WHAT TO WORK ON
Your task is to copy each line of the material below that includes "position".

EXCERPTED RECORDS
──────

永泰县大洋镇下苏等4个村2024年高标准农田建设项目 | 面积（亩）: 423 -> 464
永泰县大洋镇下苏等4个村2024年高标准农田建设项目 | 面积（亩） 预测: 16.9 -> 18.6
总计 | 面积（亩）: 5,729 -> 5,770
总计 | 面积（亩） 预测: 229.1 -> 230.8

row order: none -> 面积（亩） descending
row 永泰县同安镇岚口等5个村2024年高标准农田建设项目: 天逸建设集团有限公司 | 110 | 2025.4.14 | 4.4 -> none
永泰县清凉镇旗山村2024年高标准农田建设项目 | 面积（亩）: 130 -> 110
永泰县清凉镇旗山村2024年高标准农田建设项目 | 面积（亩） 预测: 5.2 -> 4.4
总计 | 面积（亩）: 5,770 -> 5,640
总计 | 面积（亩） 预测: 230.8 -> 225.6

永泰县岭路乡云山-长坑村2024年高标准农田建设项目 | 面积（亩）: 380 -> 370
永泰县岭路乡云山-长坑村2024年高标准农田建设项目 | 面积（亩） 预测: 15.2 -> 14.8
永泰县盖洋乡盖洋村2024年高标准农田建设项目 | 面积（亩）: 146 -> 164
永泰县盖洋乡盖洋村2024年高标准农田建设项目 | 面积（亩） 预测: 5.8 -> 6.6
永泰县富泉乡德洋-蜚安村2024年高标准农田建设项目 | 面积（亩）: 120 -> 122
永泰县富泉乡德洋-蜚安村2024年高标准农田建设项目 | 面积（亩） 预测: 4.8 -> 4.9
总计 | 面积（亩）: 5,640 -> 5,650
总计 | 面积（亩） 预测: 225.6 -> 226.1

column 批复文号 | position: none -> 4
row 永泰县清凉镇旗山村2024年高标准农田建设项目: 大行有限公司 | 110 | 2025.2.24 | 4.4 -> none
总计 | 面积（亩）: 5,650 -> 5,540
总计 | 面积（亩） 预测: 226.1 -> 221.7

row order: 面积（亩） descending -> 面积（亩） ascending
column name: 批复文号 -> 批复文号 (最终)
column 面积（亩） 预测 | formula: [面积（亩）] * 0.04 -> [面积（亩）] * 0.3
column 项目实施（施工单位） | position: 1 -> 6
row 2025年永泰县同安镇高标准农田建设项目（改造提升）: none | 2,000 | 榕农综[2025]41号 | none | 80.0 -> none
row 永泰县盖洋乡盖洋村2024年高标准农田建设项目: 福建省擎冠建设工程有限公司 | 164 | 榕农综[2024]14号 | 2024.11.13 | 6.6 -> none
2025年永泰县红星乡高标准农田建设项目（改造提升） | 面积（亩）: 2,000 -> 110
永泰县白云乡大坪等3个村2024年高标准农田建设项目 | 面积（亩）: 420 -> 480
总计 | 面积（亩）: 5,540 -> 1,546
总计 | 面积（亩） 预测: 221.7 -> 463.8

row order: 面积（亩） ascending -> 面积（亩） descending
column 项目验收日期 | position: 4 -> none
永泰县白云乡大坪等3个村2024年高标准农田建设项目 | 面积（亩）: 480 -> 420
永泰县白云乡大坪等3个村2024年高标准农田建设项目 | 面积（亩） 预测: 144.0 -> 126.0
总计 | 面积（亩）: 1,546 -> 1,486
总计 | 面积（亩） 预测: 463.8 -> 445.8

──────

SOLUTION
column 批复文号 | position: none -> 4
column 项目实施（施工单位） | position: 1 -> 6
column 项目验收日期 | position: 4 -> none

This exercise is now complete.